Credit unions, fintechs and nonbank lenders should face the same regulation, guidance and supervisory expectations when involved in the same activities — and doing so is a core concept of financial regulation, Federal Reserve Governor Michelle Bowman said at a conference Friday.
Bowman highlighted the challenges community banks face while navigating a changing landscape, including competition from local rivals like credit unions, larger banks, payday lenders or other nonbank credit sources with the growing use of online banking. This has led fintechs and nonlocal lenders to expand their footprint outside their geographic area and compete for business, Bowman said.
Though community banks have maintained their foothold in the competitive markets, they are often subject to disadvantages when competing for the same banking opportunities while being required to pay taxes and stick to additional regulatory requirements, including the Community Reinvestment Act, which can have a “distortive effect” on competition.
“They are also subject to a broader range of restrictions imposed by regulatory requirements or the ‘soft’ power of supervision,” Bowman said Friday. “In short, where the financial regulatory framework can provide for parity of treatment, it should do so. The regulatory framework should not knowingly distort competition or effectively impose a regulatory allocation of credit.”

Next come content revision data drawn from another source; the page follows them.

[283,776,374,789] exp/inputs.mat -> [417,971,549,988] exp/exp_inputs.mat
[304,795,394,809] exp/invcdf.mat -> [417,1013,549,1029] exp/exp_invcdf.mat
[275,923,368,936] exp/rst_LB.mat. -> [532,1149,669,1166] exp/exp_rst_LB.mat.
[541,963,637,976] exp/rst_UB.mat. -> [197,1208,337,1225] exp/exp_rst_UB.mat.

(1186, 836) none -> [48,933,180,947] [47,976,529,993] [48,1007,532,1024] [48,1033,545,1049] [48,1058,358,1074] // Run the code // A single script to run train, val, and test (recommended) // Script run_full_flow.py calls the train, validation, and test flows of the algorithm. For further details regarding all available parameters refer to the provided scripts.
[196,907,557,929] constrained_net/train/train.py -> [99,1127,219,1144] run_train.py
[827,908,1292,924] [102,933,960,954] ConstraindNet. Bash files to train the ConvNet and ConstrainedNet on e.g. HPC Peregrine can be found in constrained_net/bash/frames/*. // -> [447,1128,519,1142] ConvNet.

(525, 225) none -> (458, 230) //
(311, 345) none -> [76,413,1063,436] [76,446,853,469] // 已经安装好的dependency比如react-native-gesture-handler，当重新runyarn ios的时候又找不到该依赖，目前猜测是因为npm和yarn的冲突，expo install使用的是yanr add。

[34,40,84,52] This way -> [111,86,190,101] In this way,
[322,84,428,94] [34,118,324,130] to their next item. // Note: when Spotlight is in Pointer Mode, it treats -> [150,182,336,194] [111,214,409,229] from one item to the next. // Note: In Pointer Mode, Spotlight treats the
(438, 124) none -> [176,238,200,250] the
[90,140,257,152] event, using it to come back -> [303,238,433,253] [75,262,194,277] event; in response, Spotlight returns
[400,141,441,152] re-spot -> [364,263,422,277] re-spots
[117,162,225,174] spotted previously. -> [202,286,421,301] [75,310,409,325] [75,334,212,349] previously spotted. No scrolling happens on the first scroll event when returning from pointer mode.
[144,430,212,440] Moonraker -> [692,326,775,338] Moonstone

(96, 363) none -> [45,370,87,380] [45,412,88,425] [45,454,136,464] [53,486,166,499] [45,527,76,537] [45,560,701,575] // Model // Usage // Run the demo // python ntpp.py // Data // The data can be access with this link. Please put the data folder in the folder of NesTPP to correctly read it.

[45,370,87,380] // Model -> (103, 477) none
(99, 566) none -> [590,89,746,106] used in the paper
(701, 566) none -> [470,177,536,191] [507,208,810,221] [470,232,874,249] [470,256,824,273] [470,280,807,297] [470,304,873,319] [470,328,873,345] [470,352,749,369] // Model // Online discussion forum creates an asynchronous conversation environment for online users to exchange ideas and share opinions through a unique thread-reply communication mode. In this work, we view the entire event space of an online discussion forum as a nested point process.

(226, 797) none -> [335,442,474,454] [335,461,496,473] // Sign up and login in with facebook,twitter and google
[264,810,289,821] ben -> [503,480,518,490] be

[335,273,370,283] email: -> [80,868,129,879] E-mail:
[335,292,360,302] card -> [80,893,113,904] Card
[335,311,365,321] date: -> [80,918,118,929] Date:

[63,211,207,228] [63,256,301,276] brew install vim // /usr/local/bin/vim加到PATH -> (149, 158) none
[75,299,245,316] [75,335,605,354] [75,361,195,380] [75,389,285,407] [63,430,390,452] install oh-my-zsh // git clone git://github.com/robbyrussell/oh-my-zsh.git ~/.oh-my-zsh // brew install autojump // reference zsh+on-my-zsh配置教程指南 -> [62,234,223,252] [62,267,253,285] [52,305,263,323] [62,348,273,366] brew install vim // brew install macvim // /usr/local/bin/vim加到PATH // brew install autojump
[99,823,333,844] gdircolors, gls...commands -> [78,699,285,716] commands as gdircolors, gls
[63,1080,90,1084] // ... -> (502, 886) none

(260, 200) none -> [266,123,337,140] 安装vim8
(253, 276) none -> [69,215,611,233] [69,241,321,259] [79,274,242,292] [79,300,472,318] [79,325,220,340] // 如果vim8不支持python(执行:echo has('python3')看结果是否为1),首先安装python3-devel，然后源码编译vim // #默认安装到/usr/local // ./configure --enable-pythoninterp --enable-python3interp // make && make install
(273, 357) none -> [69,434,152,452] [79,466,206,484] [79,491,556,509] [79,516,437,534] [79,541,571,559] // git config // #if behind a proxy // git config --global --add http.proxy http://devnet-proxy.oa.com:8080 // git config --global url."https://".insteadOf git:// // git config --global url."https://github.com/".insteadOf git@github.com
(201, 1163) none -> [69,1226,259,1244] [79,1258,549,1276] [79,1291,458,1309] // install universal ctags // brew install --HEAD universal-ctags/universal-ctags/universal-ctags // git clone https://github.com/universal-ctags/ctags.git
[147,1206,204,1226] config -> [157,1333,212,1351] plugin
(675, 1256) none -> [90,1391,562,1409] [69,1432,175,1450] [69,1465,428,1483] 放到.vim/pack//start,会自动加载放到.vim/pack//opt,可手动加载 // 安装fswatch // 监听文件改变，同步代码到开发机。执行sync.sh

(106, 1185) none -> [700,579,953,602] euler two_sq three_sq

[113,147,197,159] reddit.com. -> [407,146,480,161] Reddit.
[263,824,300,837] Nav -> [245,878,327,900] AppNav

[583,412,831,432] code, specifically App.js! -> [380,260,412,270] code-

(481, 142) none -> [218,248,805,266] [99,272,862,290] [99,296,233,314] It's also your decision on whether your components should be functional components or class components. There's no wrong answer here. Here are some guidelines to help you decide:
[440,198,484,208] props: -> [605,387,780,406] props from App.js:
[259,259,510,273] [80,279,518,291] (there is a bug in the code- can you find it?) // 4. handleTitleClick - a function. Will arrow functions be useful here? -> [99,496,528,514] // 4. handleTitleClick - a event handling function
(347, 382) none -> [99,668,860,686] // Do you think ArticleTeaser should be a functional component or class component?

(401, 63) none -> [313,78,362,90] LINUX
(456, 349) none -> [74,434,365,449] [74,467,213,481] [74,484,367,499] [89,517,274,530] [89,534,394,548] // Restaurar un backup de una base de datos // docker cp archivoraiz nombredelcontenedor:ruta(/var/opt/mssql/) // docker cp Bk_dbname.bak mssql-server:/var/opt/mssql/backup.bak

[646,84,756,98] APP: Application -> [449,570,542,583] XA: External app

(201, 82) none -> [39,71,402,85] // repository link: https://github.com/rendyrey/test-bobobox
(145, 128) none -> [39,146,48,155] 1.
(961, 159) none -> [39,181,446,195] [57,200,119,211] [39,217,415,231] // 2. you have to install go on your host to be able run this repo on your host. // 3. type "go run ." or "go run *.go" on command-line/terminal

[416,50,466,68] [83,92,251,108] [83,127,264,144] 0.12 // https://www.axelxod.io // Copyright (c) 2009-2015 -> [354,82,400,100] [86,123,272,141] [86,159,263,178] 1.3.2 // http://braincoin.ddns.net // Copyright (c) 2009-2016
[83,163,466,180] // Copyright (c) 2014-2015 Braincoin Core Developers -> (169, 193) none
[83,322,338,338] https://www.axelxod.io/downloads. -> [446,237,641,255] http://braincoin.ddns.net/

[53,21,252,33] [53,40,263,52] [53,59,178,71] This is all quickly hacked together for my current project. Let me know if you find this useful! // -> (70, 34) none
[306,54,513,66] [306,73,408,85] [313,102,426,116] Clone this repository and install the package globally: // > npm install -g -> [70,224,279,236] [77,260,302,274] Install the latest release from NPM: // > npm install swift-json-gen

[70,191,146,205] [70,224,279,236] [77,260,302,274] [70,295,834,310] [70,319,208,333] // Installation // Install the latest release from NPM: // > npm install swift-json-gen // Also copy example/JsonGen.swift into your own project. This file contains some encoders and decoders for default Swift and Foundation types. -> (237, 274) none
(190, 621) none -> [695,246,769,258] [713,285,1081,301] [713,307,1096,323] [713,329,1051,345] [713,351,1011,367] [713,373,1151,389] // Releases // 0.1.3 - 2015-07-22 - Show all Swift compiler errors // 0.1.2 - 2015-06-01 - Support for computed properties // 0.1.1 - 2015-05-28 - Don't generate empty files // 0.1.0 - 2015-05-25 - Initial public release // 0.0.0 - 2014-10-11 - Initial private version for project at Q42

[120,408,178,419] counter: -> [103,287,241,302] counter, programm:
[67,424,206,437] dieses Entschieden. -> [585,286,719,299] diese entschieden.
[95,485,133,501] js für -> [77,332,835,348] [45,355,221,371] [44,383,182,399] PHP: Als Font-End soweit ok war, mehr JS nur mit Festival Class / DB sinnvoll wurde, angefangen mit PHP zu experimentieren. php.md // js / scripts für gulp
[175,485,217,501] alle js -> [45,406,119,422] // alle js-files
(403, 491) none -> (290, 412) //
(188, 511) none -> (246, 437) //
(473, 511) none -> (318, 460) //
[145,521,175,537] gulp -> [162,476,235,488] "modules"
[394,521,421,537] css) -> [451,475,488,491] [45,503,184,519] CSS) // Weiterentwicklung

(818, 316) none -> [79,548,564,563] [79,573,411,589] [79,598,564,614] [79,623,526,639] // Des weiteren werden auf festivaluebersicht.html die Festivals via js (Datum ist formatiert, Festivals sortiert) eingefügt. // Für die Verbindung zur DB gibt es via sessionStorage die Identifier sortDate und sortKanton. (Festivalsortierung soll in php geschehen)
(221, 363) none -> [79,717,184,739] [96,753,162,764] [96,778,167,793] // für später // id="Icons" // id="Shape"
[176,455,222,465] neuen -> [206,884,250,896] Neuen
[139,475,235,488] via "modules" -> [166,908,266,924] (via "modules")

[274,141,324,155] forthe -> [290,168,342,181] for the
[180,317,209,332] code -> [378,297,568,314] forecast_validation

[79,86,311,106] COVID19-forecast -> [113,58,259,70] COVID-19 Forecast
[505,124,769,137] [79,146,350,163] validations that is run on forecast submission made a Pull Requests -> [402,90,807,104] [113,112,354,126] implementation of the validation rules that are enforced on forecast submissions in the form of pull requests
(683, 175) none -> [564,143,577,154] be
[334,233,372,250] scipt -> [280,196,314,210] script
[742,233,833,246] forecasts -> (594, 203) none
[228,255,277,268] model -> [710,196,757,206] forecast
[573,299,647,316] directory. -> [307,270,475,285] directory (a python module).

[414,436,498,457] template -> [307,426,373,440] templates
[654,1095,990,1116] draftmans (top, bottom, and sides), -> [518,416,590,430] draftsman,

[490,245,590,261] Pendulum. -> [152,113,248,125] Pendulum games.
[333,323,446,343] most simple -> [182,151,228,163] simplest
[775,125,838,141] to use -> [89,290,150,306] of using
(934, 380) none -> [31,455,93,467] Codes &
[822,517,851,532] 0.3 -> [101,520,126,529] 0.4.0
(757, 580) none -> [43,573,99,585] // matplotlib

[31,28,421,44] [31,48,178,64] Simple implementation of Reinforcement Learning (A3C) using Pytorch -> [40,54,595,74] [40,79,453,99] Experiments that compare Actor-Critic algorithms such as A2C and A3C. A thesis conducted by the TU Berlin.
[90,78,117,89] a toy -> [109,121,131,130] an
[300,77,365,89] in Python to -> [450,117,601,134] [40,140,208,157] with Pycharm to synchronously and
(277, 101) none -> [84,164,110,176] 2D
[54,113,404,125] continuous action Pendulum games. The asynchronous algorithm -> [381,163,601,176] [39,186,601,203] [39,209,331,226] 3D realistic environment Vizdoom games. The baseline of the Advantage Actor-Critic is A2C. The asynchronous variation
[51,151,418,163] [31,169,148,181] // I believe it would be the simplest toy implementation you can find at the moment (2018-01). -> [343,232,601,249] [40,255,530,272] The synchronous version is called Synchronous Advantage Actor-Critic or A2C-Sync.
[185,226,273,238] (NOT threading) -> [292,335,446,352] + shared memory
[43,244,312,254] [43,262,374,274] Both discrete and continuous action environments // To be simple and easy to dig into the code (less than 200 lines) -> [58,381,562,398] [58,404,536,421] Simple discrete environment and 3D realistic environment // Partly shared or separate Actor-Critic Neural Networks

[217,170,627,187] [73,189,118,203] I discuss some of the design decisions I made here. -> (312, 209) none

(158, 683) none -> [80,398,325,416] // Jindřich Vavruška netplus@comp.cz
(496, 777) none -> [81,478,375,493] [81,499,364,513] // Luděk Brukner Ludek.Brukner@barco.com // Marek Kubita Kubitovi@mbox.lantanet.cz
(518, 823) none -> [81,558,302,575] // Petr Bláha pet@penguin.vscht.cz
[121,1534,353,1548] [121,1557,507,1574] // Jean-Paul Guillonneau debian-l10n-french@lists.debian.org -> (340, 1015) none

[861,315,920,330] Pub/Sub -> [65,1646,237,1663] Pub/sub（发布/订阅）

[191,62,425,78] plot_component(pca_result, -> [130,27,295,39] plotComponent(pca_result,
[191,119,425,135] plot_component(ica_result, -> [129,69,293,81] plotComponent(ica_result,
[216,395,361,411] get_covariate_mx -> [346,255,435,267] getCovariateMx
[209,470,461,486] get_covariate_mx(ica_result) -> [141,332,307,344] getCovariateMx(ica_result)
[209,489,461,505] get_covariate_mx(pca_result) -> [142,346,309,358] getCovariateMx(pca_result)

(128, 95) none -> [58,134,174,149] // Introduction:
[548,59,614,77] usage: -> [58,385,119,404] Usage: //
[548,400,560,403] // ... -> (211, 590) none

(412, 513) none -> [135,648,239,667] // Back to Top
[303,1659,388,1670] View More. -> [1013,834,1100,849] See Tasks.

The current framework for evaluating bank competition significantly affects community banks during mergers and acquisitions, she noted. The screening process often labels rural market transactions as potentially adverse to competition, leading to possible rejections or delays, she said.
“Even when these transactions are eventually approved, the mechanical approach to analyzing competitive effects — which is grounded in the effect of proposed transactions on the control of deposits within individual banking markets — often requires additional review or analysis and can lead to delays in the regulatory approval process,” Bowman said.
Bowman has long said digital banks, credit unions and nonbanks should be factored into a revamped measure of market competition that comes with assessments of a proposed bank merger.
The central bank governor reiterated her concern over the uptick in credit unions buying smaller community banks.
Though credit union-bank acquisitions might address succession planning, they raise questions about the long-term impacts on the banking system. Credit unions have expanded their membership and services, becoming more similar to banks. Still, unlike banks, credit unions are not subject to the Community Reinvestment Act and certain other banking regulations, Bowman noted in June.
“As some prudential regulators continue to increase the regulatory scrutiny of bank M&A, it may increase the incentives for credit unions to acquire banks if there are fewer delays and more regulatory certainty related to those transactions,” she said at the time.
Bowman isn’t the first federal regulator to discuss imposing CRA requirements on credit unions and other nonbanks.
Consumer Financial Protection Bureau Director Rohit Chopra said that many states have enacted CRA compliance for some nonbanks, adding, “we should really see if a more level playing field is appropriate.”
Bowman also touched on other areas of concern for community banks, including cybersecurity, third-party risk management and consumer compliance.
“Both regulators and banks should be working toward a common goal — a banking system that supports economic activity throughout the country, in which banks operate in a safe and sound manner and in compliance with consumer laws and regulations,” she said.
For effective functioning, the banking system must include banks of all sizes, Bowman stressed.
“This diversity of our financial institutions is the greatest strength of our banking system, and it can easily be imperiled by insufficiently targeted regulation, supervision, and guidance,” she said.